As the story of C’s birth goes hand in hand with the creation of Unix, the first C compiler can be traced back to the early 1970’s. I've detailed the history of C in my previous article Tracing the Lines: From the Telephone to Unix, which includes a brief summary of this history.
Around 1971, Ken decided that Unix needed to be ported to a higher level language. Dennis Ritchie took on the task, evolving Ken’s B language into something more feature rich. It was first called New B (NB), but each time Ken tried to rewrite the kernel in New B he would run into a roadblock. He would then ask Dennis to add more features. Eventually after structures were invented, there were enough features that Ken could rewrite version 4 of the whole Unix kernel in it. After a new compiler was written for this new language, it was renamed to C, and the rest is history. This was a significant breakthrough, as, until then, kernels were written in Assembly. For perspective, as late as 1983, Microsoft was still programming MS-DOS v2.0 in Assembly. Unix was truly ahead of its time.
Since Unix was created on a PDP-10/11, it makes sense that the first compiler for C was created for the PDP-11. This is usually just referred to as the PDP C Compiler. The earliest known version of this compiler’s source code can still be viewed here, and is an interesting time capsule of computing history.
This was succeeded by the Portable C Compiler, developed by Stephen C. Johnson of Bell Labs, and one of the first compilers that was capable of generating machine independent C code. In Section 2.1 of Bjarne Stroustrup’s article titled Sibling Rivalry: C and C++, he details key aspects of this compiler and why it was so important
Pre-ANSI C is often referred to as K&R C. However, that is slightly incorrect. The C described in [Kernighan,1978] lacks three features of the language used by almost all C programmers before the emergenceof C89: void, enumerations, and structure assignment. These three features were added in PCC, the Portable C Compiler, developed by Steve Johnson and distributed as the C compiler by Bell Labs (with the ‘‘blessing’’ of Dennis Ritchie).
Adding void (used as a possible return type for functions only) allows a programmer to directly express that a function doesn’t return a value, and allows the compiler to check that. Similarly, adding enumerations allows a programmer to directly express that a group of values in some way belong together. It also supports the notion of manifest constants in a way that does not rely on macros.
Adding structure assignment (and also structure copy initialization, argument passing, and function return) makes struct values first-class citizens of C.

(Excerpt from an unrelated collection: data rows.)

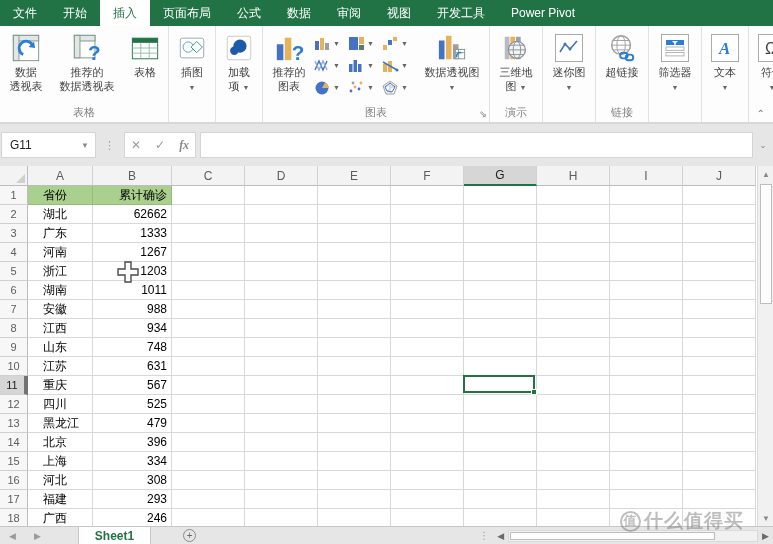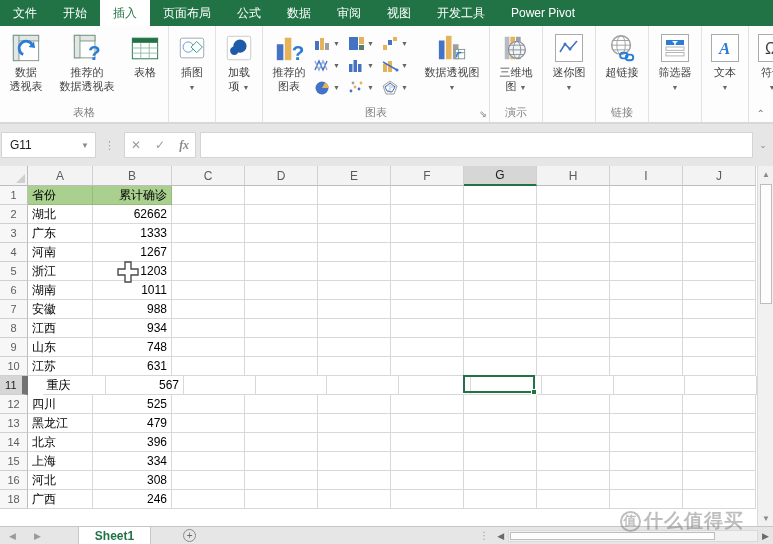"省份" .gcell.prov { padding-left: 4px -> 15px }
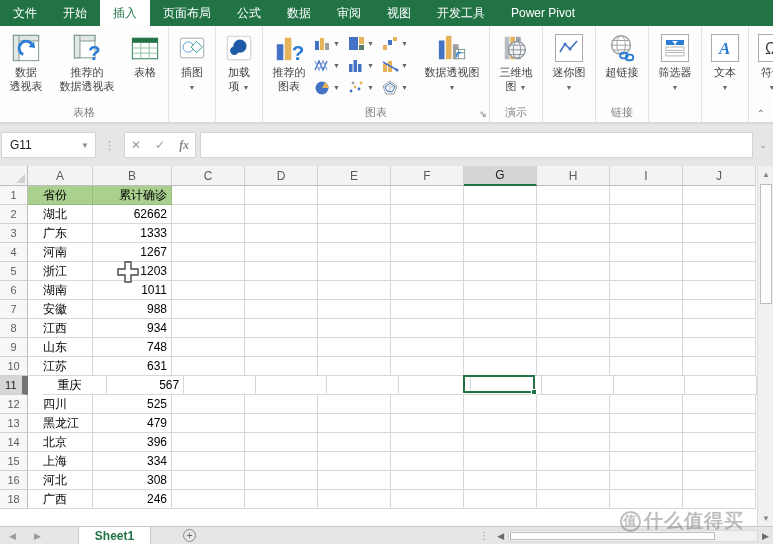"11" .rhcell.sel { border-right: 6px solid #737373 -> 4px solid #737373 }
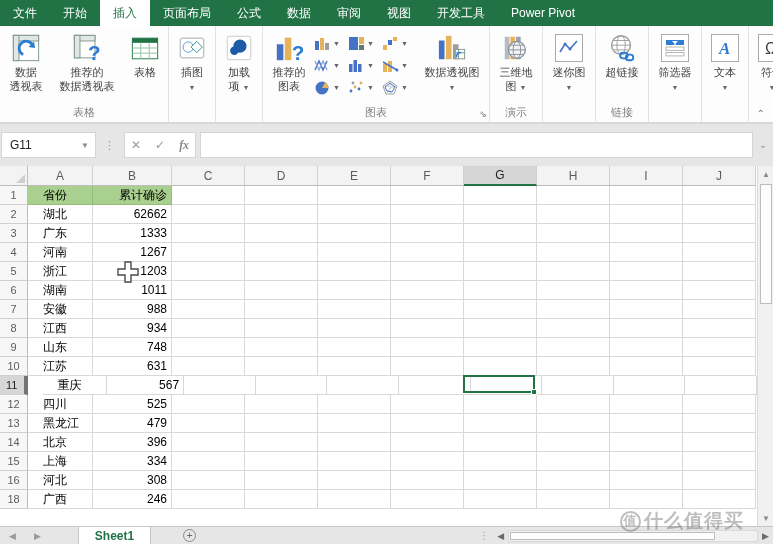"重庆" div.gcell { margin-left: 15px -> none }
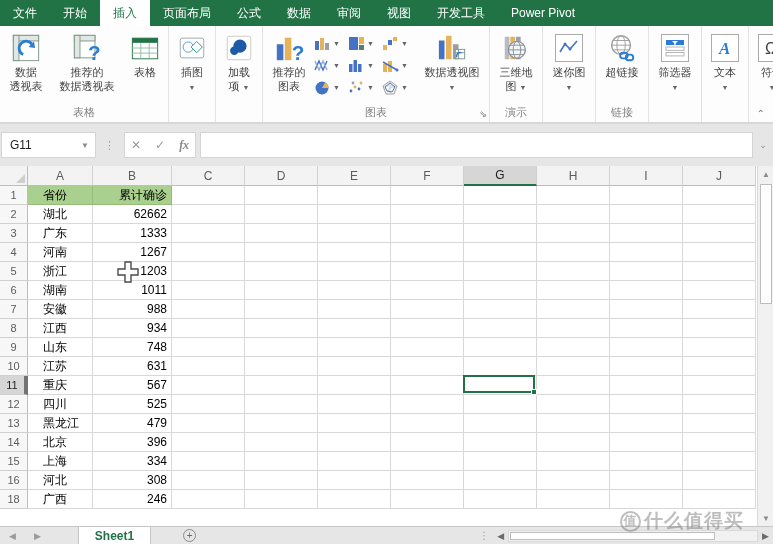"17" div.grow { html: none -> <div> <div>17</div> <div>福建</div> <div>293</div> <div></div> <div></div> <div></div> <div></div> <div></div> <div></div> <div></div> <div></div> </div> }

Thus, two of the three last additions to Classic C add to the expressive power of the type system without actually allowing a programmer to express any new computations. The third makes user-defined types, as then existing, equal to built-in types. In addition, one of the additions provides an alternative to the use of macros. These are all themes that recur in the design of C++.
The Portable C Compiler was distributed with version 7 of Unix, the last version of Unix released before it was commercialized. Due to its early mover advantage, and the fact that it could be adapted to produce assembly for different architectures, meant that it enjoyed much success in the nascent years of C.
But it was not the only compiler to pop up during that time. The 1970s also saw the Small-C compiler created by Ron Cain. It was a minimalist subset of C that could run on 8-bit microcomputers. It’s hard to believe now a days that computers at one point struggled to compile C code, let alone a subset of it, but that was indeed the case. The PDP-11 that C was developed on was a 16-bit broom closet sized computer, which was still considerably more powerful than the 8-bit home computers of the day. This is often why programs from that era were written in Assembly, Basic, and Pascal instead of C.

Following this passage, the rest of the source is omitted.